His totally unreported scandal on the pension front was allowing Wall Street managers so soak state pension funds for huge fees even though these funds have little to show from spending millions on exorbitant fees. "Good work if you can get it," one Ohio editorial writer wrote.

Maybe highest on Kasich's list of shameful actions is how he skewed Ohio's tax system to favor the rich by shifting the tax burden to the poor. The Akron Beacon Journal makes this important point in an editorial that outlines how Kasich, a multi-millionaire himself, cut income taxes that were sold as winners but have produced the opposite effect. Kasich's tax scheme produced a budget that was $1 billion short, that apostles of no-new taxes filled with budget cuts.
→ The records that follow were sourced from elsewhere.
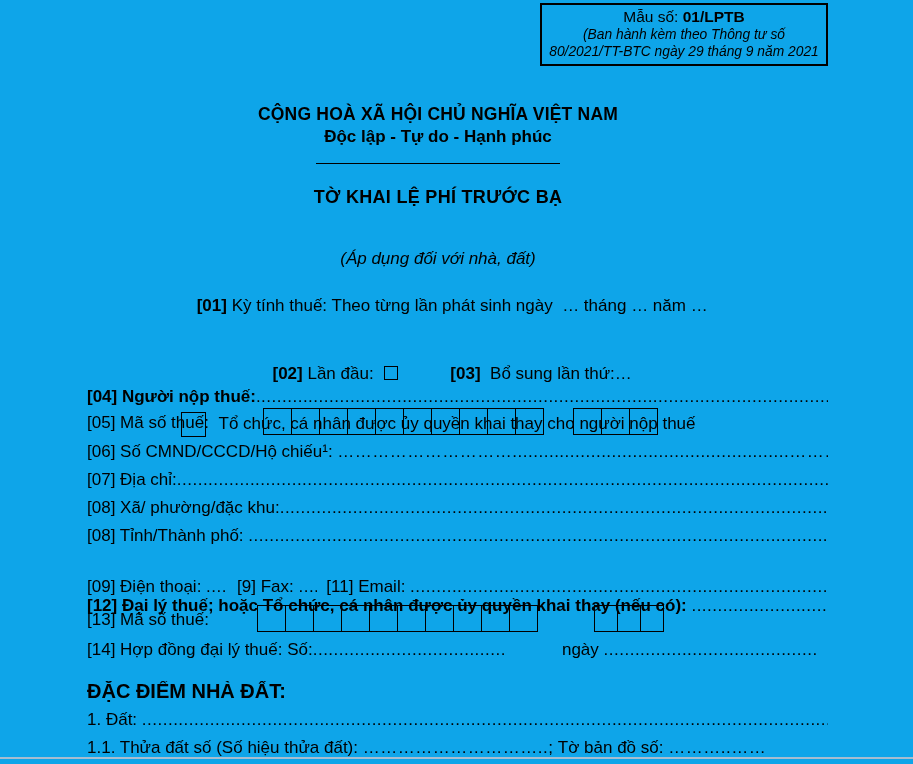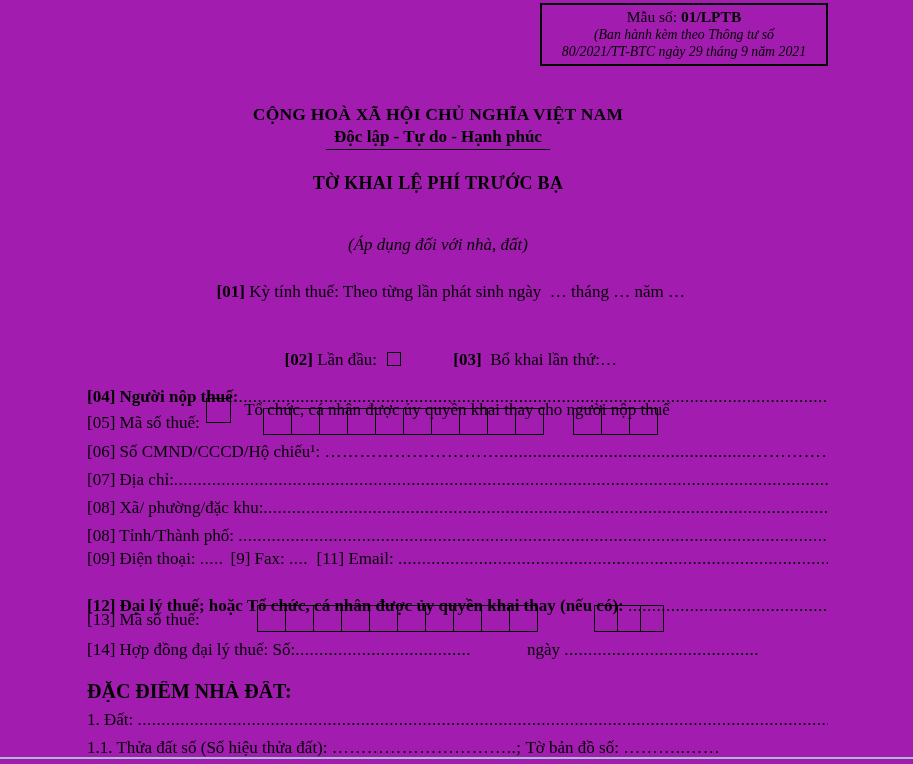--- a/index.html
+++ b/index.html
@@ -3,8 +3,8 @@
 <meta charset="utf-8">
 <style>
   html,body{margin:0;padding:0;background:#ffffff;}
-  .page{position:relative;width:913px;height:764px;background:#a21caf;color:#000;
-        font-family:Liberation Serif, serif;overflow:hidden;}
+  .page{position:relative;width:913px;height:764px;background:#0ea5e9;color:#000;
+        font-family:Liberation Sans, sans-serif;overflow:hidden;}
 
   
   .stamp{position:absolute;left:540px;top:3px;width:288px;box-sizing:border-box;

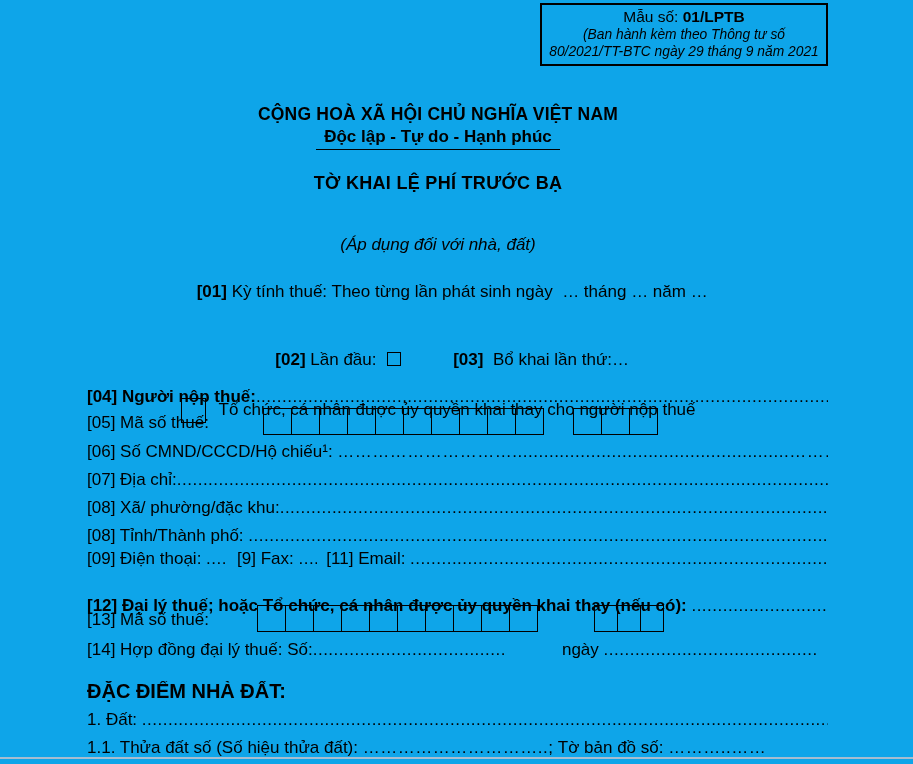--- a/index.html
+++ b/index.html
@@ -17,7 +17,7 @@
   .centercol{position:absolute;left:87px;top:104px;width:702px;text-align:center;}
   .nat{font-size:17.5px;font-weight:bold;line-height:20px;letter-spacing:.2px;}
   .motto{margin-top:3px;font-size:17px;font-weight:bold;line-height:20px;}
-  .motto span{display:inline-block;border-bottom:1.5px solid #000;padding:0 8px 2px;}
+  .motto span{display:inline-block;border-bottom:1.5px solid #000;padding:0 8px 16px;}
   .ftitle{margin-top:23px;font-size:18px;font-weight:bold;line-height:21px;letter-spacing:.3px;}
   .fsub{margin-top:40px;font-style:italic;font-size:17px;line-height:21px;}
   .l01{margin-top:5px;font-size:17px;line-height:21px;white-space:pre;}

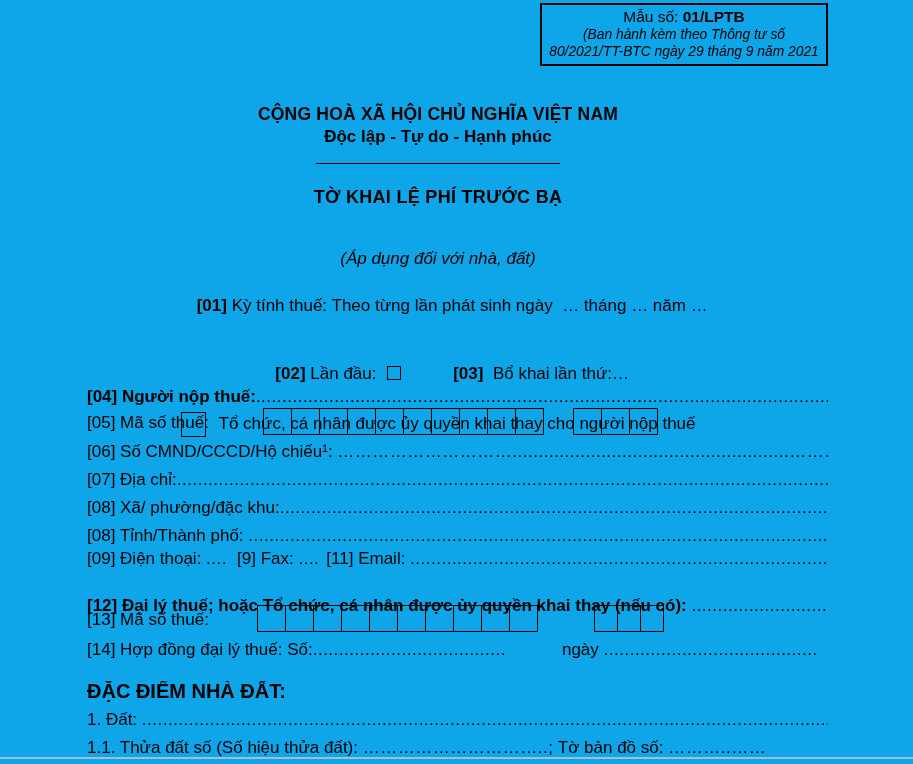--- a/index.html
+++ b/index.html
@@ -80,7 +80,7 @@
     </div>
 
     <div class="l0203">
-      <b>[02]</b><span> Lần đầu: </span><span class="smallbox"></span><b class="gap03">[03]</b><span>  Bổ khai lần thứ:…</span>
+      <b>[02]</b><span> Lần đầu: </span><span class="smallbox"></span><b class="gap03">[03]</b><span>  Bổ sung lần thứ:…</span>
     </div>
 
     <div class="chkrow">

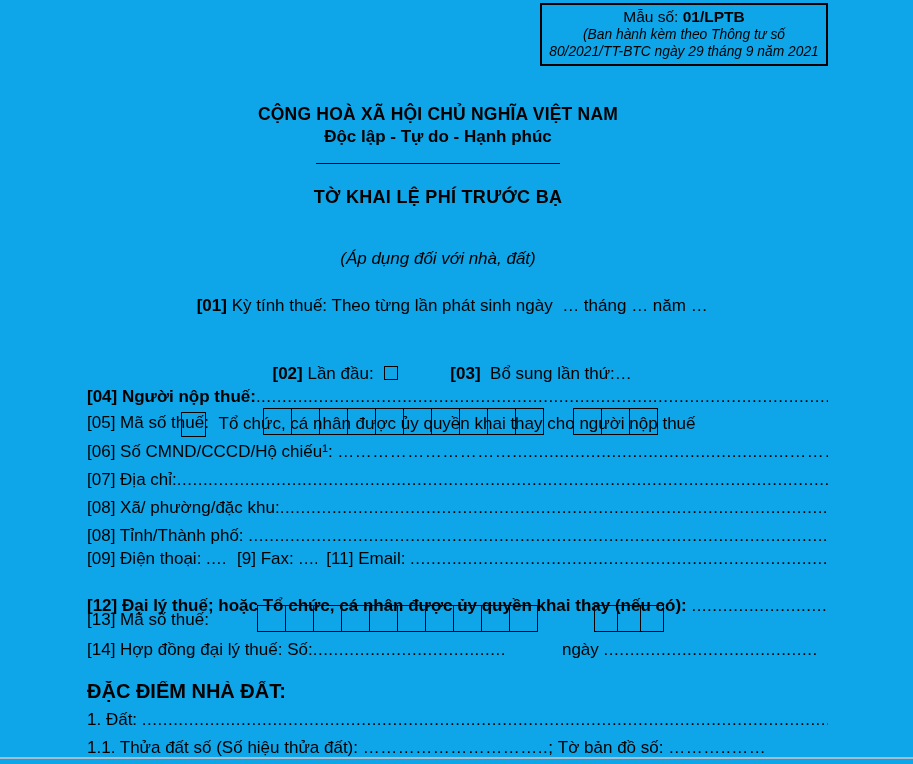--- a/index.html
+++ b/index.html
@@ -126,7 +126,7 @@
       <span class="dots">........................................................................................................................................................................................................................................................................................................................................................................................................................</span>
     </div>
 
-    <div class="r" style="top:548px">
+    <div class="r" style="top:576px">
       <span>[09] Điện thoại: </span>
       <span class="dfix">.....................</span>
       <span>  [9] Fax: </span>

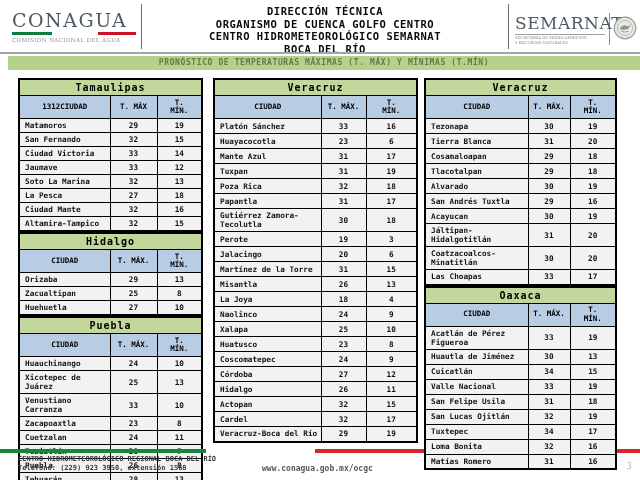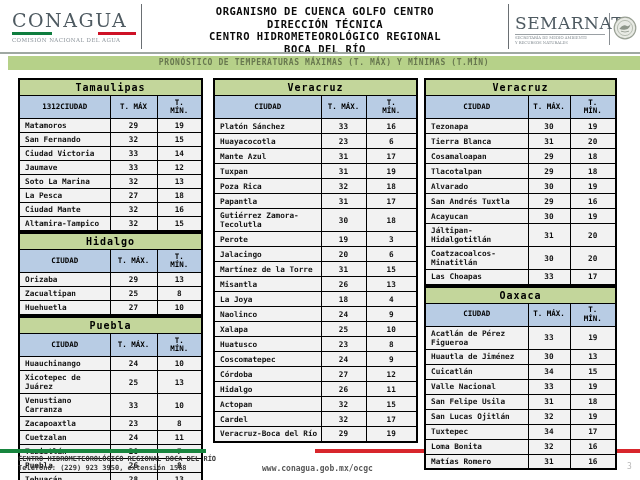--- a/index.html
+++ b/index.html
@@ -77,8 +77,8 @@
   <div class="hdr-divider div-left"></div>
 
   <div class="org-title">
+    <div>DIRECCIÓN TÉCNICA</div>
     <div>ORGANISMO DE CUENCA GOLFO CENTRO</div>
-    <div>DIRECCIÓN TÉCNICA</div>
     <div>CENTRO HIDROMETEOROLÓGICO REGIONAL</div>
     <div>BOCA DEL RÍO</div>
   </div>

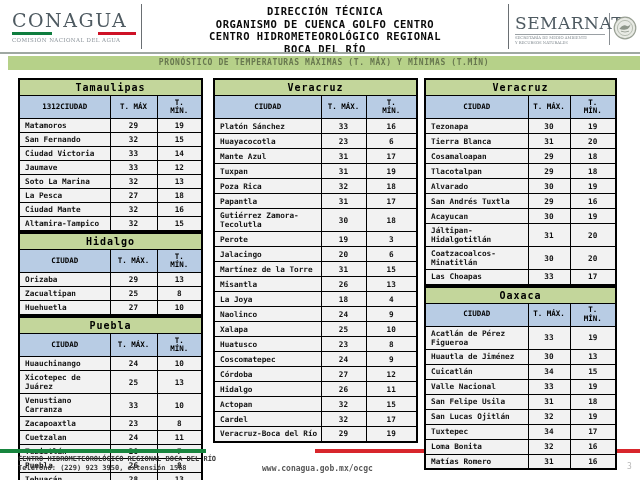--- a/index.html
+++ b/index.html
@@ -79,7 +79,7 @@
   <div class="org-title">
     <div>DIRECCIÓN TÉCNICA</div>
     <div>ORGANISMO DE CUENCA GOLFO CENTRO</div>
-    <div>CENTRO HIDROMETEOROLÓGICO REGIONAL</div>
+    <div>CENTRO HIDROMETEOROLÓGICO SEMARNAT</div>
     <div>BOCA DEL RÍO</div>
   </div>
 

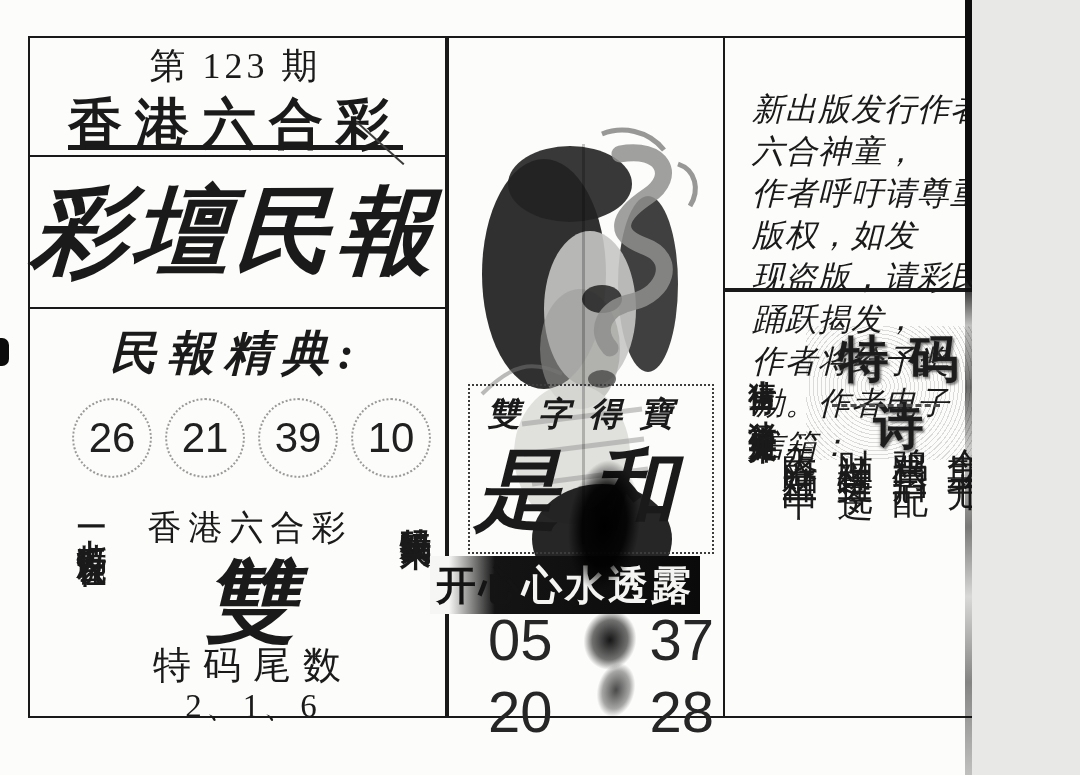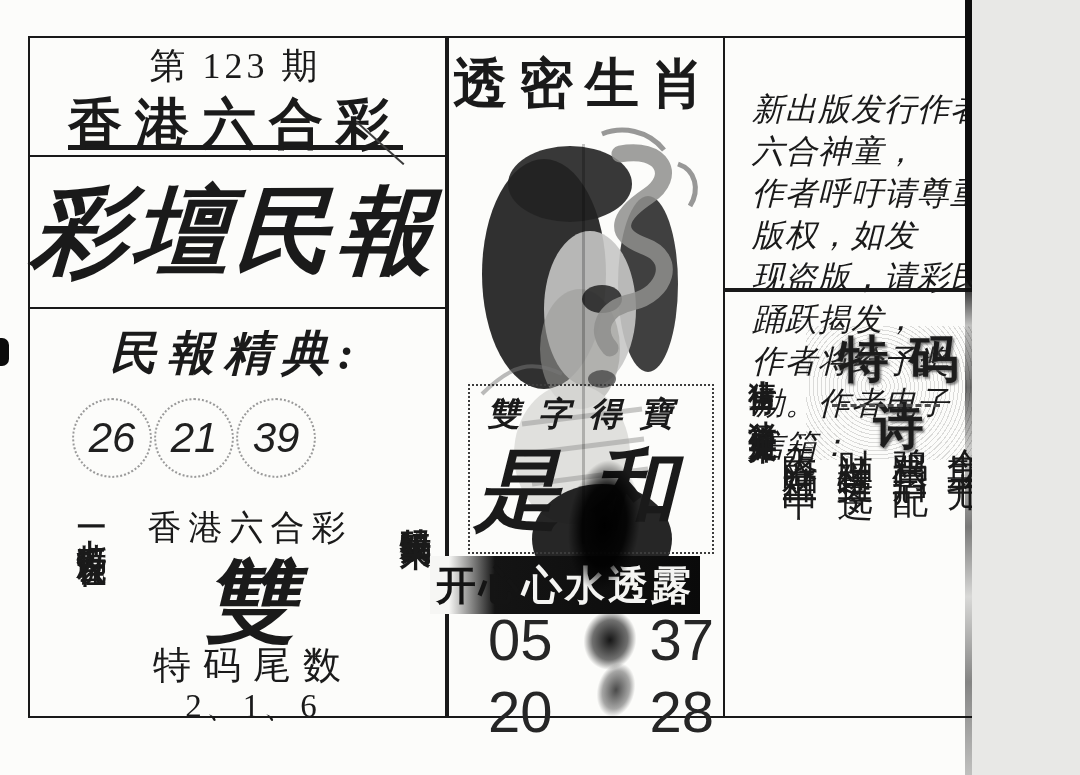--- a/index.html
+++ b/index.html
@@ -101,7 +101,6 @@
   <div id="right-vertical" class="abs vtext">特码大双码来</div>
 
   <div id="zodiac-panel" class="box"></div>
-  <div id="zodiac-title" class="abs ctr">透密生肖</div>
 
   <svg id="zodiac-photo" class="abs" viewBox="0 0 268 436">
     <ellipse cx="92" cy="150" rx="62" ry="115" fill="#1e1e1e" opacity=".92"></ellipse>

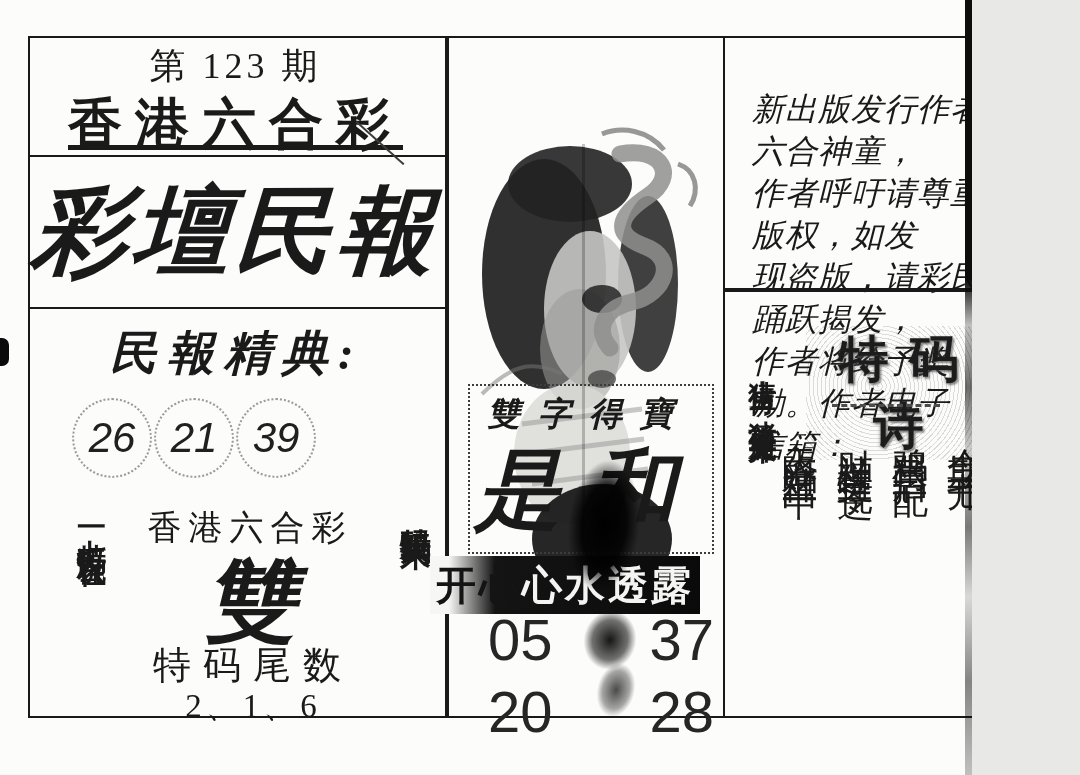--- a/index.html
+++ b/index.html
@@ -19,7 +19,7 @@
   #masthead{left:28px;top:168px;width:415px;font-size:96px;font-weight:bold;font-style:italic;
     letter-spacing:6px;transform:skewX(-3deg);}
   #classics-label{left:110px;top:322px;font-size:47px;font-weight:bold;font-style:italic;letter-spacing:10px;}
-  #circle-row{left:72px;top:398px;display:flex;gap:2px;font-style:italic;}
+  #circle-row{left:72px;top:398px;display:flex;gap:13px;}
   .num-circle{width:76px;height:76px;border:2px dotted #9a9a9a;border-radius:50%;
     display:flex;align-items:center;justify-content:center;
     font-family:"Liberation Sans","DejaVu Sans",sans-serif;font-size:42px;font-weight:400;color:#202020;}

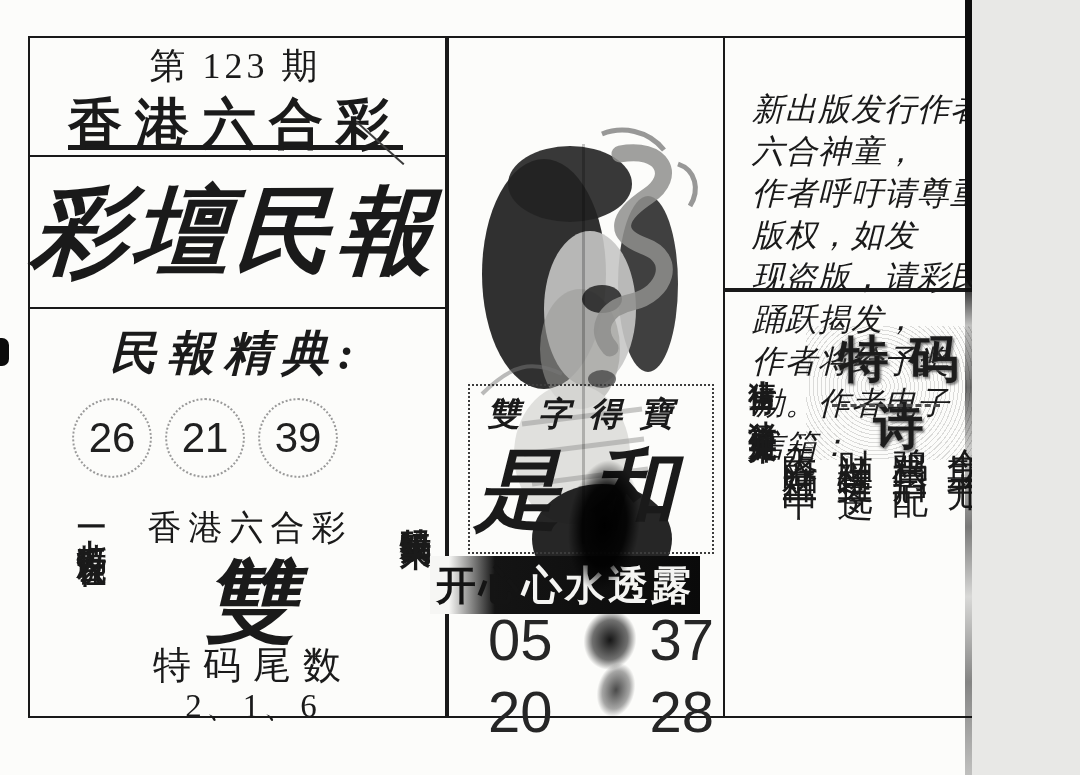--- a/index.html
+++ b/index.html
@@ -92,6 +92,7 @@
     <div class="num-circle">26</div>
     <div class="num-circle">21</div>
     <div class="num-circle">39</div>
+    <div class="num-circle">10</div>
   </div>
   <div id="left-vertical" class="abs vtext">一七特码玄机在</div>
   <div id="oddeven-heading" class="abs ctr">香港六合彩</div>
As the ABJ notes, over the last decade, including eight years under Gov. Kasich and an Republican-led legislature, "state spending on key priorities down sharply in real dollars, for instance, higher education, down 20 percent; transportation, 42 percent; local governments, 46 percent. Such trajectories do not point to a stronger Ohio economy or improved quality of life. So there is much to be gained in a more equitable tax system that generates additional revenue."

Citizen Kasich in 2010
decries government regulations
In his latest op-ed piece in USA Today, the Catholic boy who once wanted to become a priest but found fame and fortune through partisan politics more to his liking says his Republican Party is mired in 1950's thinking, and that new ideas, of which he will claim to be the father of, are what's needed now. What those new ideas are, if they are different than his life-long belief in supply-side economics and free market mechanics and his desire to overturn Roe v Wade, are a mystery.

One new idea Kasich should embrace, but he won't because he's stuck in the past as deeply as he claims the GOP is, would be championing a Canadian-style, Medicare-for-all health system. Another new idea he might voice on CNN is that America's military buildup is a prime driver of our debt and deficits, a subject he says can be controlled with a federal balanced budget amendment, which virtually all sane economists say would be disastrous if all options to cut spending—including military expenditures—are not on the table.

Trying to parlay himself as a so-called "moderate" is one of his trump cards. But as noted here, he's not a moderate. With media encased in its belief that he is a moderate because his talks like a moderate even though his real record shows he's not, media will continue to hide his real record.

Kasich's quirky, shoot from the mouth personalty has rubbed virtually all people and parties, especially his own, the wrong way. As many a Capitol Square observer has observed, he's got his ideas and if his ideas aren't yours, good lucking coming to a compromise with him.

As many a Capitol Square observer has observed, he's got his ideas and if yours aren't his, he's not with you. All his talking about coming together through compromise is something his track record in Ohio shows he doesn't do well.